DATA:
....

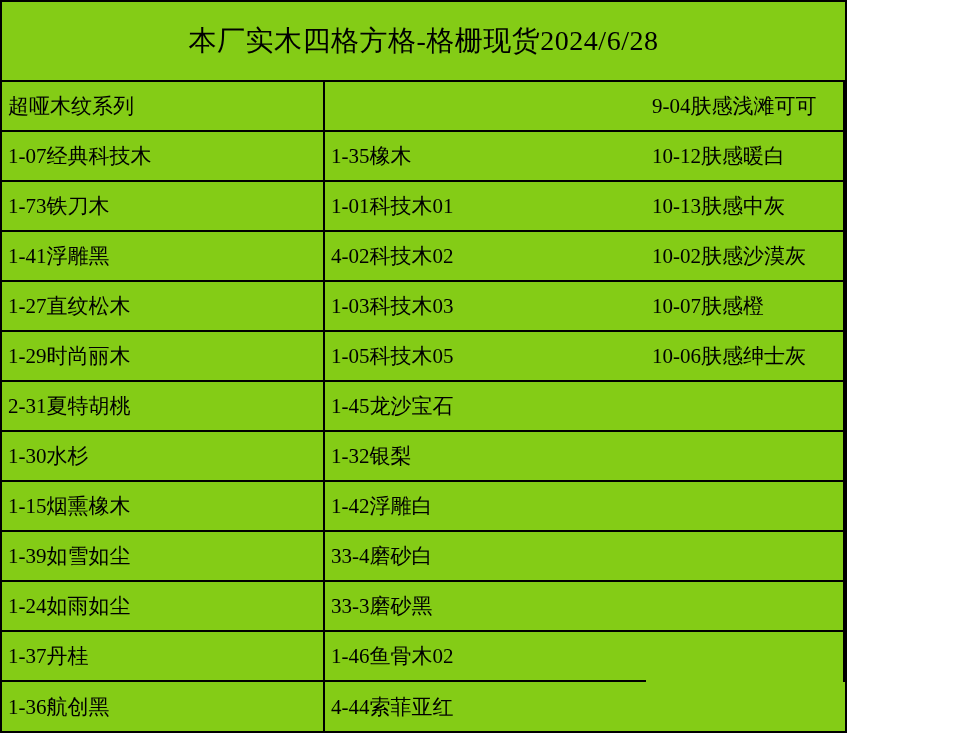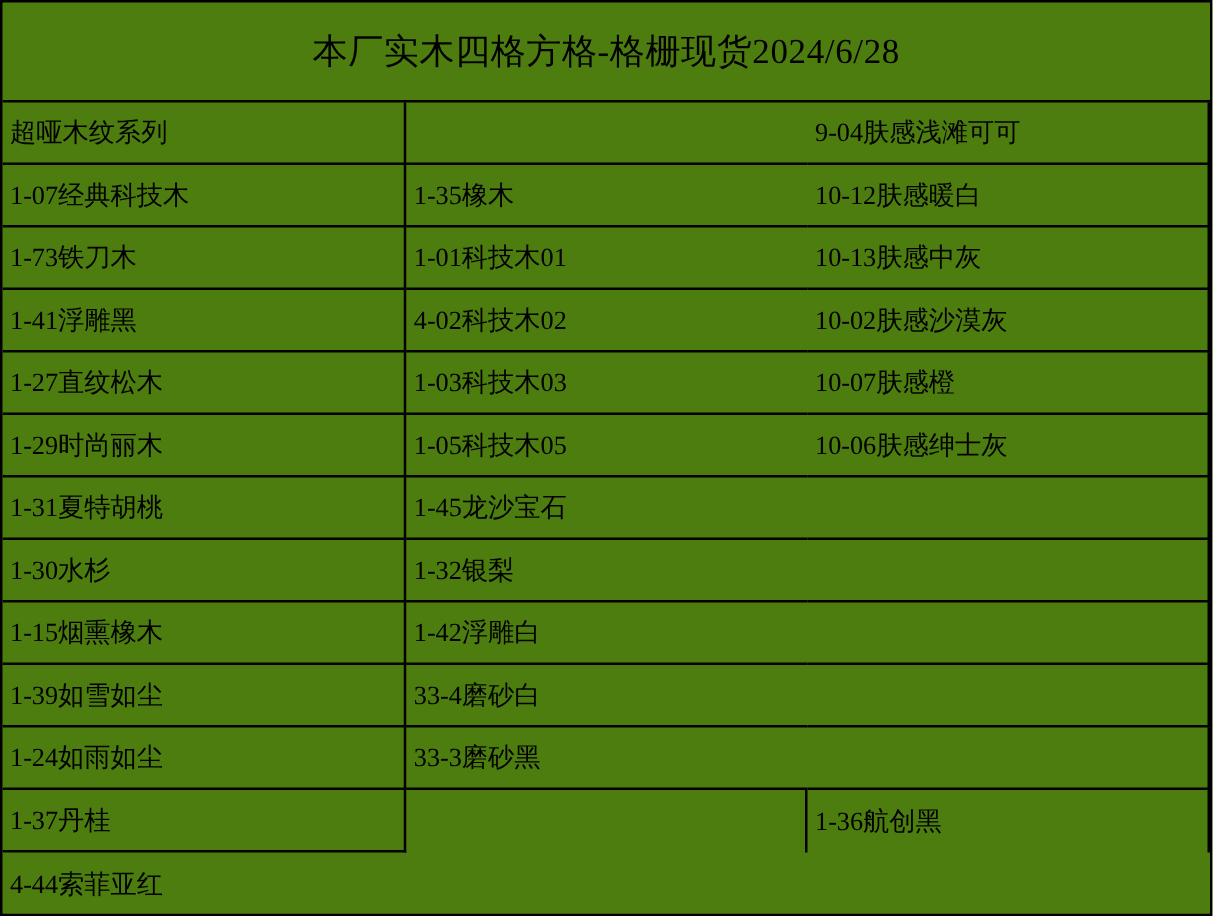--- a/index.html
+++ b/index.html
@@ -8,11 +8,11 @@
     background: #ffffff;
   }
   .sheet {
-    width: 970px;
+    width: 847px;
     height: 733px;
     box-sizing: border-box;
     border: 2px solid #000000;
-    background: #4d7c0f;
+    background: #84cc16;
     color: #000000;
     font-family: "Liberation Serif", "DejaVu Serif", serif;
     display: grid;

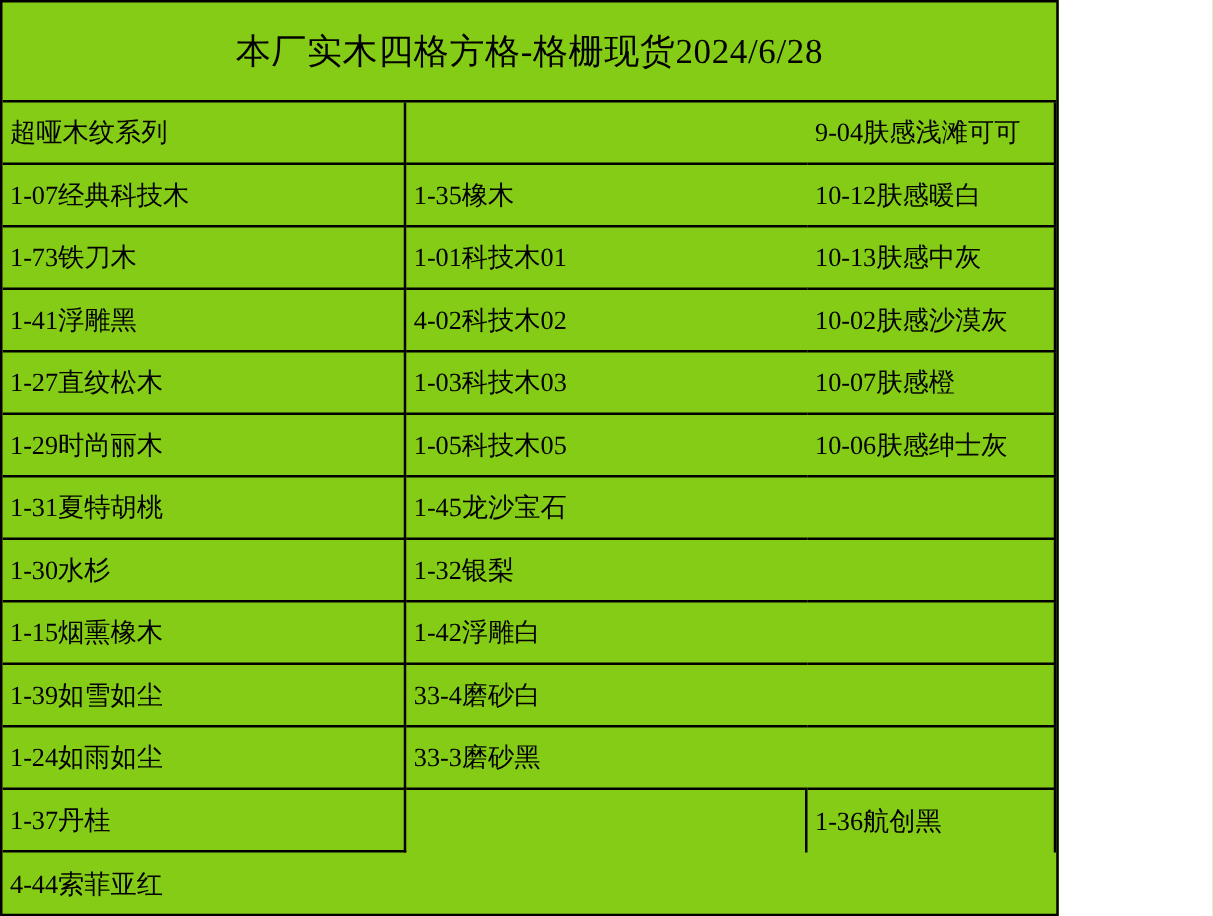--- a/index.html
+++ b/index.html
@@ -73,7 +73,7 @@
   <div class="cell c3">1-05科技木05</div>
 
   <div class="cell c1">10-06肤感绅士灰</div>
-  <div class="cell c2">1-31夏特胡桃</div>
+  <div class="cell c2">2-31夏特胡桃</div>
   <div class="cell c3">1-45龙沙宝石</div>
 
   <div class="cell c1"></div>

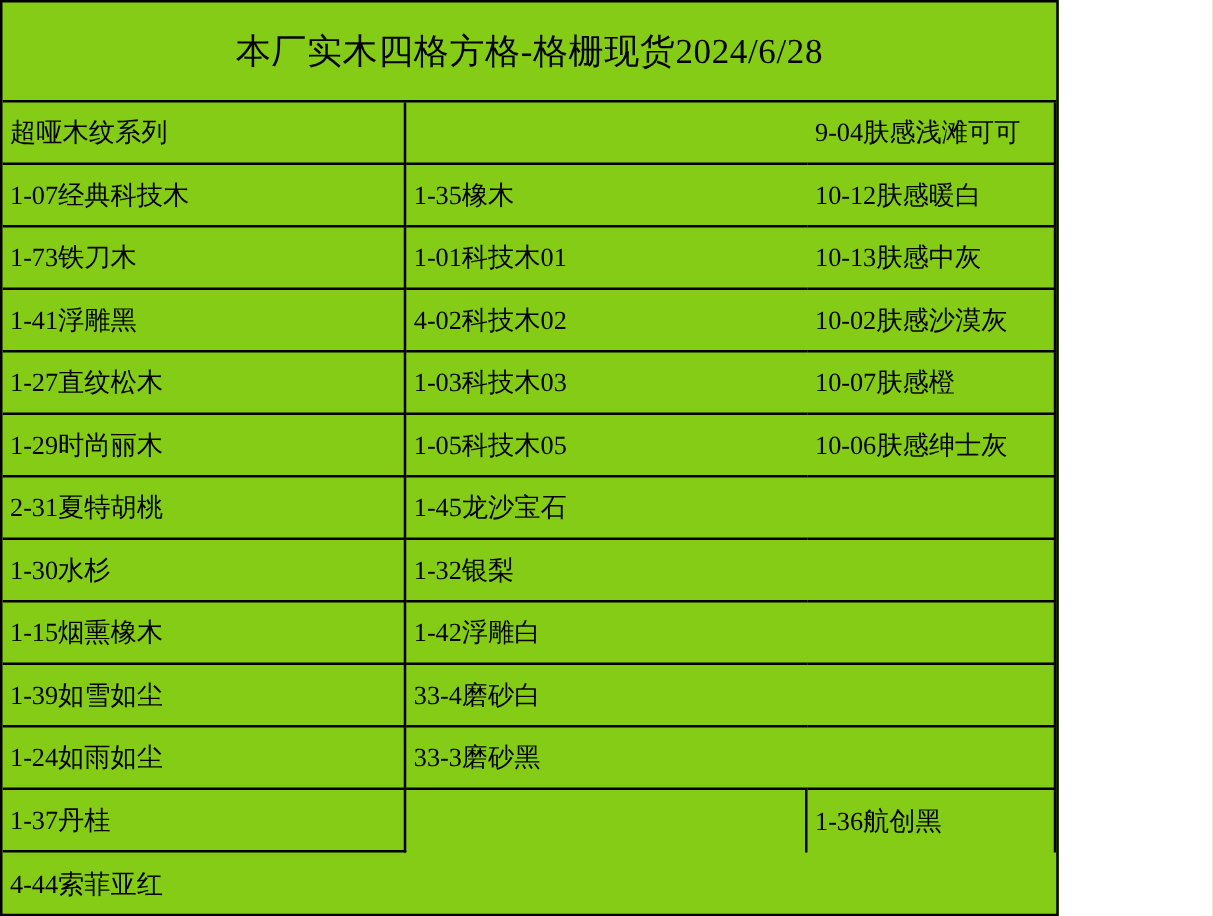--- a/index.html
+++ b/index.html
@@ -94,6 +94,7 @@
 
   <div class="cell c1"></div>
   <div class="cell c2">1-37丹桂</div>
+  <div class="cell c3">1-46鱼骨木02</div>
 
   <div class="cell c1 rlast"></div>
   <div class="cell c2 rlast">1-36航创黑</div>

....

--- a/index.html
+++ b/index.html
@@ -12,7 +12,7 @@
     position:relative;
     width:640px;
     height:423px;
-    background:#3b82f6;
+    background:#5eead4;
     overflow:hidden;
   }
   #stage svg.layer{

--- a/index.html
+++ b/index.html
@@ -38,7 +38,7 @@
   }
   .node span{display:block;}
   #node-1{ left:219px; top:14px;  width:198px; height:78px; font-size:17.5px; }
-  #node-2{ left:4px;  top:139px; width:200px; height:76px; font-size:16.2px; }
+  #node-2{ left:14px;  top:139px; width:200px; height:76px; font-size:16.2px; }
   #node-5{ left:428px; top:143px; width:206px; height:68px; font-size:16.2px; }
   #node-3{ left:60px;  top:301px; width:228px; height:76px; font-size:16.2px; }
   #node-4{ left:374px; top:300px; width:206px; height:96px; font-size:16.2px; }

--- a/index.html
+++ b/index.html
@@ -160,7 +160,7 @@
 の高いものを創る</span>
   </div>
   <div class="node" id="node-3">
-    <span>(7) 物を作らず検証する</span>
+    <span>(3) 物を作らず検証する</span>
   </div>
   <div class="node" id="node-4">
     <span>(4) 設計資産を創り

....

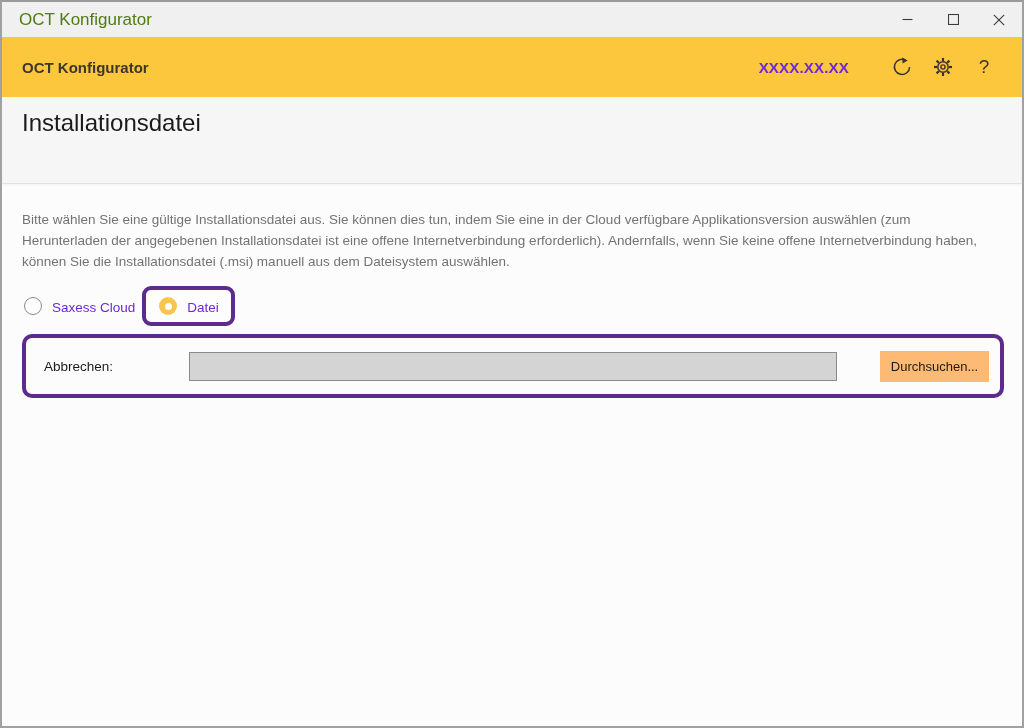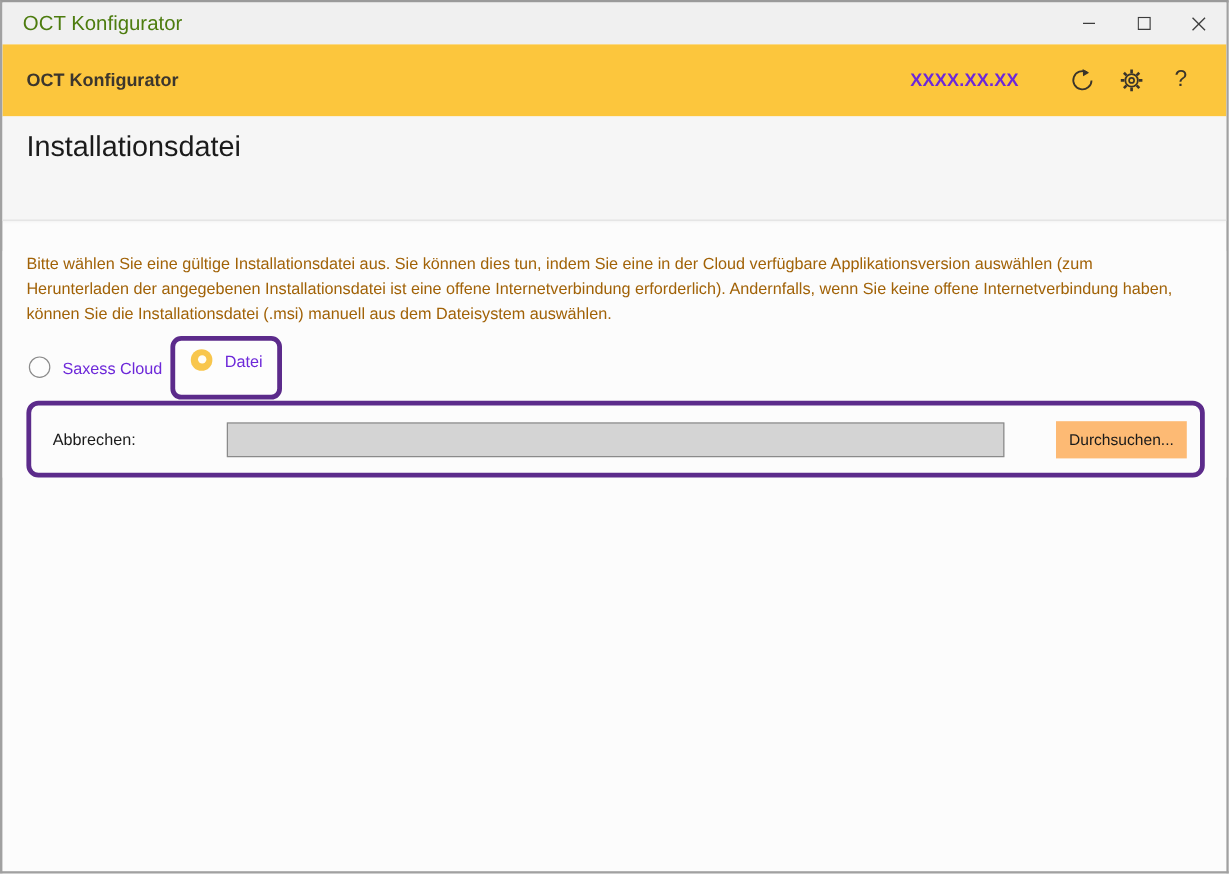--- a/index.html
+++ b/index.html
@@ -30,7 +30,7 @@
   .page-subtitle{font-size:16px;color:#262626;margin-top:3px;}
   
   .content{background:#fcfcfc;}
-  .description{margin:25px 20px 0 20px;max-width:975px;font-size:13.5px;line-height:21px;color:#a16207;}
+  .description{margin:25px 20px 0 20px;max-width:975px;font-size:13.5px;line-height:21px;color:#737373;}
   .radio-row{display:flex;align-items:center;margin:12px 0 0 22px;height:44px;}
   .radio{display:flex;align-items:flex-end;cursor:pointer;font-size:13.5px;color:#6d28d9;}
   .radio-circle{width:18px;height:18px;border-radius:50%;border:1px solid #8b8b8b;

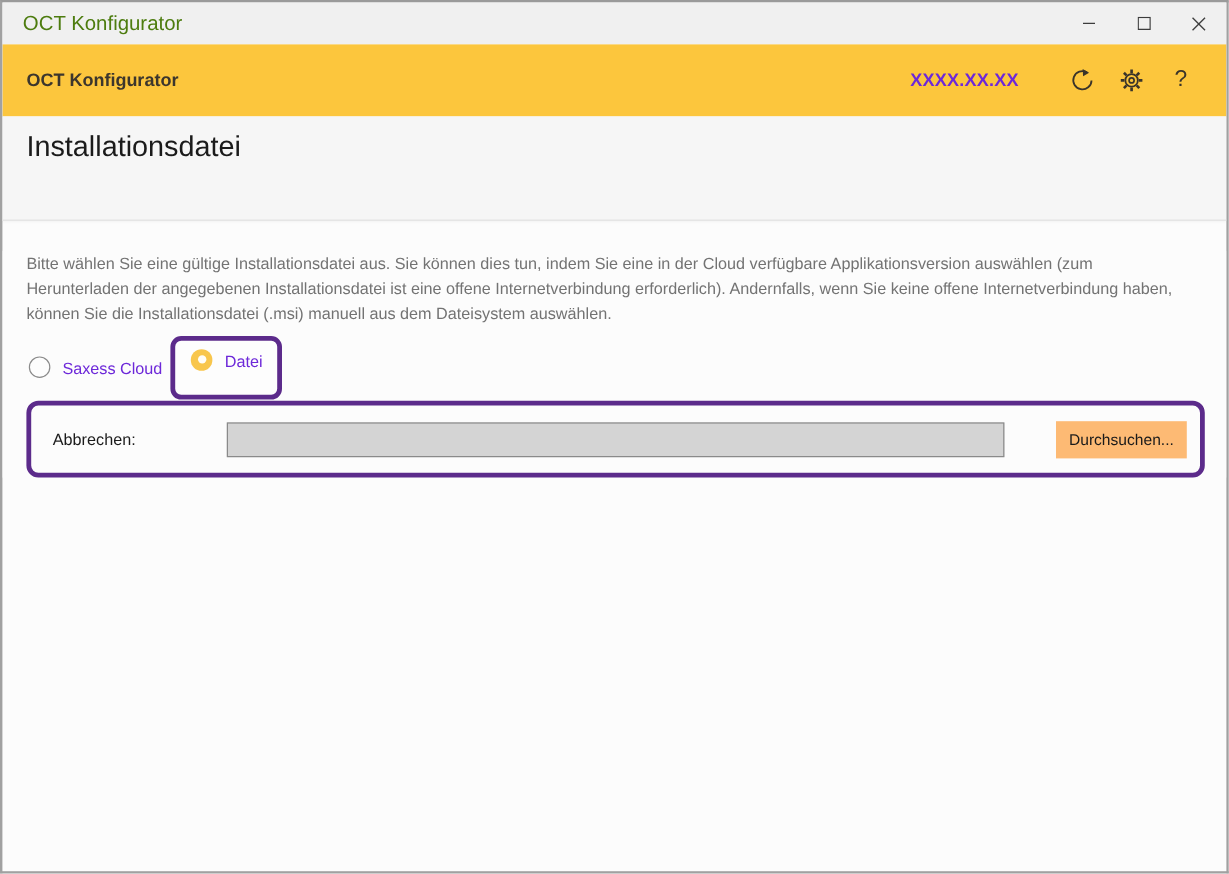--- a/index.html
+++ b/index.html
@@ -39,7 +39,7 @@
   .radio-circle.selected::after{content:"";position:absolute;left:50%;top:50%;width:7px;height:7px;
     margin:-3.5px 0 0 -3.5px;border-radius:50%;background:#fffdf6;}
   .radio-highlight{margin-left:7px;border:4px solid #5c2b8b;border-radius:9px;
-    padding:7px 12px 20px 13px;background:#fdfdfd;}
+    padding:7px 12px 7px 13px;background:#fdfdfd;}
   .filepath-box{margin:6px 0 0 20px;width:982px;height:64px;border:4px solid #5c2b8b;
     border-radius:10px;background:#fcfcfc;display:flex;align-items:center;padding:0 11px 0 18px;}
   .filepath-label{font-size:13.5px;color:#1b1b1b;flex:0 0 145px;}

....

Above are the records; report each line in them that includes the word "display".

     display: grid;
   .node span{display:block;}
   .radio-row{display:flex;align-items:center;margin:12px 0 0 22px;height:44px;}
   .radio{display:flex;align-items:flex-end;cursor:pointer;font-size:13.5px;color:#6d28d9;}
     border-radius:10px;background:#fcfcfc;display:flex;align-items:center;padding:0 11px 0 18px;}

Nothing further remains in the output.